Monitor the state of BGP peering sessions in a Transit Gateway Connect peer using CloudWatch
This article details how to leverage AWS CloudWatch and serverless Compute with AWS Lambda to monitor the state of the BGP sessions in a Transit Gateway Connect peer.
AWS Customers are using AWS Transit Gateway Connect to connect their SD-WAN infrastructure with AWS without having to set up IPsec VPNs between SD-WAN network virtual appliances and Transit Gateway. However unlike AWS Site to Site IPsec VPNs, Transit gateway connect state metrics are not published to CloudWatch.
This article will demonstrate how to set up monitoring of AWS Transit Gateway connect peers using CloudWatch metrics and Lambda services. Customers could then use these metrics and leverage CloudWatch Alarms to notify them whenever the BGP peers are down and or Cloudwatch Dashboards to create customized views of the metrics and alarms.
Solution Overview
Following creation of the Transit Gateway connect peer (detailed steps on how to do this can be found here), the following are the steps required to deploy this solution.
Step 1: Determine the status of the connect peers programmatically using the DescribeTransitGatewayConnectPeers API
AWS SDK for Python (Boto3) will be the used in this solution. You can leverage any other SDK offerings that are supported by AWS Lambda. Detailed information on how to use Boto3 with the API DescribeTransitGatewayConnectPeers can be found here.

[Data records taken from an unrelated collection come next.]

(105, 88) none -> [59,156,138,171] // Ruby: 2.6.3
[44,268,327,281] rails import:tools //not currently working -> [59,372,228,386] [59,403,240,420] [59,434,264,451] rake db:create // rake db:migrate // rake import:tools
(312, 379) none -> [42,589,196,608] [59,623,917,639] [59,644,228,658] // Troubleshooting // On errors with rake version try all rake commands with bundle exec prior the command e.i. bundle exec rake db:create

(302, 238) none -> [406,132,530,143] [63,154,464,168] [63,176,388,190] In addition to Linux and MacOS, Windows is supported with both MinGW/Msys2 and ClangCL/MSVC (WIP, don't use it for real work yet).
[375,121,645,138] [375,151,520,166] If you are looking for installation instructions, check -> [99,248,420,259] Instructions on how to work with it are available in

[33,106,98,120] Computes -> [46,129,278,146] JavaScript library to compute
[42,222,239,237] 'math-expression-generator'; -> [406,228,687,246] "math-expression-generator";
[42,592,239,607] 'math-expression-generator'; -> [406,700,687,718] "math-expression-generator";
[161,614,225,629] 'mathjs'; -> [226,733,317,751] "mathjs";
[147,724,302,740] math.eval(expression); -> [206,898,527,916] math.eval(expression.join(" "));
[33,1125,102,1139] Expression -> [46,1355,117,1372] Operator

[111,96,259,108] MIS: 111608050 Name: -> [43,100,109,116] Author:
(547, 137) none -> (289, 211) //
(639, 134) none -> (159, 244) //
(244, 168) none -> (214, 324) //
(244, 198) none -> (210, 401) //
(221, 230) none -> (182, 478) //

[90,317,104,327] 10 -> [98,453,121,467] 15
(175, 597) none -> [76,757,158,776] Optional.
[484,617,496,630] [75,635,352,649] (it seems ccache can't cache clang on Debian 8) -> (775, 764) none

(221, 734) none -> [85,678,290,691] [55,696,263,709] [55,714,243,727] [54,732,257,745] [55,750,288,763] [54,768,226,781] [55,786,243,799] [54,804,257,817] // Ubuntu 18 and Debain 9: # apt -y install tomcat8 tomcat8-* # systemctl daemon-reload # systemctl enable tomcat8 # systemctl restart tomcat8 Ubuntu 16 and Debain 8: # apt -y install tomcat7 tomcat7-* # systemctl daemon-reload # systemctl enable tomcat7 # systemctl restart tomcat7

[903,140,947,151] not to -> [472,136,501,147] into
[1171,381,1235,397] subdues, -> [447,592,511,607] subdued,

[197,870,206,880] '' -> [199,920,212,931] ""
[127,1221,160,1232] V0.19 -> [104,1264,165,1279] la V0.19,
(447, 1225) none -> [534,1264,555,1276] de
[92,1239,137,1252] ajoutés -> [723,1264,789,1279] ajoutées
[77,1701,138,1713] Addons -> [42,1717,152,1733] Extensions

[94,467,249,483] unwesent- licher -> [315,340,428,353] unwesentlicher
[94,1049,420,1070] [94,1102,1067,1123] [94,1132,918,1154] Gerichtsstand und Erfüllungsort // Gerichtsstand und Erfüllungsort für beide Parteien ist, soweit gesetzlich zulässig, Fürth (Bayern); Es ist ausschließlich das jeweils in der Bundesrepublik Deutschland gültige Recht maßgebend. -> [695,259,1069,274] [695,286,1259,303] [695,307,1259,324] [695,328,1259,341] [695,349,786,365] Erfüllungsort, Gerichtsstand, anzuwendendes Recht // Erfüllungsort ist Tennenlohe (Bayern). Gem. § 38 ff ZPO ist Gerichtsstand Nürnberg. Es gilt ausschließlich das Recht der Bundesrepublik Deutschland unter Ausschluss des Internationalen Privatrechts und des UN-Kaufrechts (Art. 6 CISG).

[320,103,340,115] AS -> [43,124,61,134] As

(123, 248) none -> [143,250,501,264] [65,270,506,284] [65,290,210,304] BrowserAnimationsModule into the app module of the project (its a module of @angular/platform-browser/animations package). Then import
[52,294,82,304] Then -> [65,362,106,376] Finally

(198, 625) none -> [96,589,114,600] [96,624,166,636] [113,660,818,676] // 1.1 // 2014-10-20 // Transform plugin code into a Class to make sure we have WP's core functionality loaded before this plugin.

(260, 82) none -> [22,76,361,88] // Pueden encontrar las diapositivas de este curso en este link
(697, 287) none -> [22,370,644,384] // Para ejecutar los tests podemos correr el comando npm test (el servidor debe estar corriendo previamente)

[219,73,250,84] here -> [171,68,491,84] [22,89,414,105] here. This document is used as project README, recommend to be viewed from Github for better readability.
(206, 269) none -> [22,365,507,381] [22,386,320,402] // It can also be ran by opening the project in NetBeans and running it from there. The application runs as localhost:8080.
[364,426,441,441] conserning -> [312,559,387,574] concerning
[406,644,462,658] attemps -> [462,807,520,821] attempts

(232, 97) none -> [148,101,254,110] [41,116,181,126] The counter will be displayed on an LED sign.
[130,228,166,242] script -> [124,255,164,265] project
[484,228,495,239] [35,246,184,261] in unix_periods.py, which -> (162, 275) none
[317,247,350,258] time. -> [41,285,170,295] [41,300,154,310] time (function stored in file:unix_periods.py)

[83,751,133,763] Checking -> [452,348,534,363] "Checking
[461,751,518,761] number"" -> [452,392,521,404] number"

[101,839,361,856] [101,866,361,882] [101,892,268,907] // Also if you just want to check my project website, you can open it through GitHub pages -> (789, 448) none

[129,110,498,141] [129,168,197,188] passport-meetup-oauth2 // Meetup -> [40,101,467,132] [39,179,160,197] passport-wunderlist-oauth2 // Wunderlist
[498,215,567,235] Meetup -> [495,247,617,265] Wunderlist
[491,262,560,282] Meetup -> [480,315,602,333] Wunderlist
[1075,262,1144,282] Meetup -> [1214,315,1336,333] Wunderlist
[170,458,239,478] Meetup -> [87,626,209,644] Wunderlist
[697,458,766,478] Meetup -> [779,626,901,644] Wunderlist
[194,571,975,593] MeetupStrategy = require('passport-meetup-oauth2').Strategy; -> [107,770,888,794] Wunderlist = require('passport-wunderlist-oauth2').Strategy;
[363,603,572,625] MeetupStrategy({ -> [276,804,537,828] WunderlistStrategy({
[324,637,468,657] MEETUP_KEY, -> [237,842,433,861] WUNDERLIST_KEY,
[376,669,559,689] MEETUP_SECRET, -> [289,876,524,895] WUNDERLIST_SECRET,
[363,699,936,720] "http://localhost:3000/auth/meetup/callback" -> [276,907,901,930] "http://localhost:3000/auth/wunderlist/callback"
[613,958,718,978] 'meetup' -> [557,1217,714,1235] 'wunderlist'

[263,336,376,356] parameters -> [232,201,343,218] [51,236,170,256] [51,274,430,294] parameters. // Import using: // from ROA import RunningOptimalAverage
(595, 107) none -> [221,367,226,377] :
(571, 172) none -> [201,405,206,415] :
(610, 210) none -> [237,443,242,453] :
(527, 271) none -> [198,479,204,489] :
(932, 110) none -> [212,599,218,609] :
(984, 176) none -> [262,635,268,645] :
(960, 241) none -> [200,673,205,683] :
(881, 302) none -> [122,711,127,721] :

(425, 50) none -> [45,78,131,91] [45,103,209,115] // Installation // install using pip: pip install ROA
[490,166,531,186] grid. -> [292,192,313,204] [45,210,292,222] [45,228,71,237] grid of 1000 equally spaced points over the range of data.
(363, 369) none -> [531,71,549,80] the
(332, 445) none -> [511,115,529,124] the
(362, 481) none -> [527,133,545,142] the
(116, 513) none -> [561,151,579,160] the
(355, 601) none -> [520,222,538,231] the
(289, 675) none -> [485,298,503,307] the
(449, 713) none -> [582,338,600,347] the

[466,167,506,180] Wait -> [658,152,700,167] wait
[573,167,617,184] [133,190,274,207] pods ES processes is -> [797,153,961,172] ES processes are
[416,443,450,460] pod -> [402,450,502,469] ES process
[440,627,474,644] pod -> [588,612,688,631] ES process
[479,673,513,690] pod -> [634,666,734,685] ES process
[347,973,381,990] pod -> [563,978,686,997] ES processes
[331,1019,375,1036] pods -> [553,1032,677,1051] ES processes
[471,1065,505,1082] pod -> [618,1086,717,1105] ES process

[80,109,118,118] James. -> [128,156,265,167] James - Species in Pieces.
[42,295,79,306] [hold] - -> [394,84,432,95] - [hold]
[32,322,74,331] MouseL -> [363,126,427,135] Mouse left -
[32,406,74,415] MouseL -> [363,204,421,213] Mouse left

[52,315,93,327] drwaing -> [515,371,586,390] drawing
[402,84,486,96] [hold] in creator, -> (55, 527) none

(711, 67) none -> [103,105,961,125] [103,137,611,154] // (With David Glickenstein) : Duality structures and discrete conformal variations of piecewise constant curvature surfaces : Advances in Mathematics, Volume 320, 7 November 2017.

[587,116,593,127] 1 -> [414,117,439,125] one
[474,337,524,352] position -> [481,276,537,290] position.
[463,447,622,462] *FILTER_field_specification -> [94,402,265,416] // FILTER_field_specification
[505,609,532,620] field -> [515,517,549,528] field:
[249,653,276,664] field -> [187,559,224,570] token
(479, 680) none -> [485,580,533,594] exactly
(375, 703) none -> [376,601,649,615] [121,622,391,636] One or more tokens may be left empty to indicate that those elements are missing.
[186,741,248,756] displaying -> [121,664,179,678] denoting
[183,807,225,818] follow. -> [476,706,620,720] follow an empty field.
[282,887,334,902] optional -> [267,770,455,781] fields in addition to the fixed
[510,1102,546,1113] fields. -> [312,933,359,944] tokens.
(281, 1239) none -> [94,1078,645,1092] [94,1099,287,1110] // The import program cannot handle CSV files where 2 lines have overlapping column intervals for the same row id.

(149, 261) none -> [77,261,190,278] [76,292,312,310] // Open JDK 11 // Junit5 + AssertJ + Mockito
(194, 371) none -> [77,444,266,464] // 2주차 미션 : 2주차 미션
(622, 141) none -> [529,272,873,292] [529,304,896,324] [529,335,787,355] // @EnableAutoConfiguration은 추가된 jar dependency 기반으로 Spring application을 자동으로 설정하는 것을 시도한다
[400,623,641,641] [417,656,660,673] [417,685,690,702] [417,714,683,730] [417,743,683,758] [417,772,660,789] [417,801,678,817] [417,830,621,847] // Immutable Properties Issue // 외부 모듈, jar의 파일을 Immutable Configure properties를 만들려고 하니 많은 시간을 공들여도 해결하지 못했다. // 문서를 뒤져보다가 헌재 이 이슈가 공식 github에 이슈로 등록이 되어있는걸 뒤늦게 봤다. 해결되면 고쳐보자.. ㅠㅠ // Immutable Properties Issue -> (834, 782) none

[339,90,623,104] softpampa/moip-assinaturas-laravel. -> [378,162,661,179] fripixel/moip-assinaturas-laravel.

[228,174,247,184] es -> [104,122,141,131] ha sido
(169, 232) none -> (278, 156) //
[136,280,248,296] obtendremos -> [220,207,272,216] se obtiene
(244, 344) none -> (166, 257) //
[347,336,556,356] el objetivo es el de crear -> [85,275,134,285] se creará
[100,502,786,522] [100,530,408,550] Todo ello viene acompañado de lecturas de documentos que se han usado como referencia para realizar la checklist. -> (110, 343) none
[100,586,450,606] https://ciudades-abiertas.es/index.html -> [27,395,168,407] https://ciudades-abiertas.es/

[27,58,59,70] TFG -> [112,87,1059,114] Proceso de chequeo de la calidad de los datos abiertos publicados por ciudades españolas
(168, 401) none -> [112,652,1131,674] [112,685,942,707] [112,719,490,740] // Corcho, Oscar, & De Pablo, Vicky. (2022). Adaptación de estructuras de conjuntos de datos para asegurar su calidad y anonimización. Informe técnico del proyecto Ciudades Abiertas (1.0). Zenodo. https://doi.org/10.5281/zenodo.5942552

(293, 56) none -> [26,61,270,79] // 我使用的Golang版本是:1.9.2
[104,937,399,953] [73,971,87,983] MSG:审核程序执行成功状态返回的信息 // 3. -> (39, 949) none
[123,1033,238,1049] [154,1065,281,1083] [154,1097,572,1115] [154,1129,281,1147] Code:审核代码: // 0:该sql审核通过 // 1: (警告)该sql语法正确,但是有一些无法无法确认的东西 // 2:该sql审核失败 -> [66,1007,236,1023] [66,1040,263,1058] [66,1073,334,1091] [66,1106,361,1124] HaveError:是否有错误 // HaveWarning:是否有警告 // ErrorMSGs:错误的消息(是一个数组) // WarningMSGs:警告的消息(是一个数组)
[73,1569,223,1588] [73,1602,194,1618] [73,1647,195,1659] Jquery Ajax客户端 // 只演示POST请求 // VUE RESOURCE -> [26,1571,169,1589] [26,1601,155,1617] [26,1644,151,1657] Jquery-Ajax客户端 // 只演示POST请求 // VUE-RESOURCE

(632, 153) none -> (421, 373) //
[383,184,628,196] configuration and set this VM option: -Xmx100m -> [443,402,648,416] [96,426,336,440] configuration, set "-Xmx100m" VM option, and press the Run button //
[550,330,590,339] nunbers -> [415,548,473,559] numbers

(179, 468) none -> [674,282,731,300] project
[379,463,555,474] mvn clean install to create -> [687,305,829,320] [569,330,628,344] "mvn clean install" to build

There are two considerations to make here:
- Each connect peer has two BGP peerings and whose status will be monitored individually
- The API reports the peering status as either UP or DOWN. Similar to AWS VPN tunnel states, we will use 1 and 0 respectively as metric data point values.
Step 2: Publish metric data for each BGP peer to CloudWatch using the PutMetricData API
This API publishes metric data points to Amazon CloudWatch which then associates the data points with the specified metric. If the specified metric does not exist, CloudWatch creates the metric. The syntax and request parameters used are as described below:
put_metric_response = cw_client.put_metric_data(
MetricData = [
{
'MetricName': connect_peer_Id + '_' + 'bgp_peer_1',
'Dimensions': [
{
'Name': 'Connect_attachment_ID',
'Value': connect_attachment_Id
}
],
'Unit': 'None',
'Value': bgp_peer_1_metric_value
},
],
Namespace = 'TgwConnect'
)
- Creates a custom namespace called TgwConnect
- Since we have two BGP peerings in a connect peer, each session has a corresponding metric whose name is a concatenation of the connect peer ID and either "bgp_peer_1" or "bgp_peer_2".
- A dimension (key/value pair) with the connect attachment ID is added as a way to uniquely identify the metrics
- The metric value is either 1 or 0 to represent UP or DOWN respectively.
3. Package the operations into a Lambda function using the steps below:
- Open the AWS Lambda console at https://console.aws.amazon.com/lambda/
- Choose Create function.
- Choose Author from scratch.
- Enter a name and description for the Lambda function. For example, name the function tgw_connect_peer_status_checker.
- Choose Runtime as Python 3.12 ( you can choose the option that matches your SDK)
- Ensure to select an execution role that allows the Lambda function to perform the above two operations as well as upload logs to Amazon CloudWatch Logs
- Leave the rest of the options as the defaults and choose Create function.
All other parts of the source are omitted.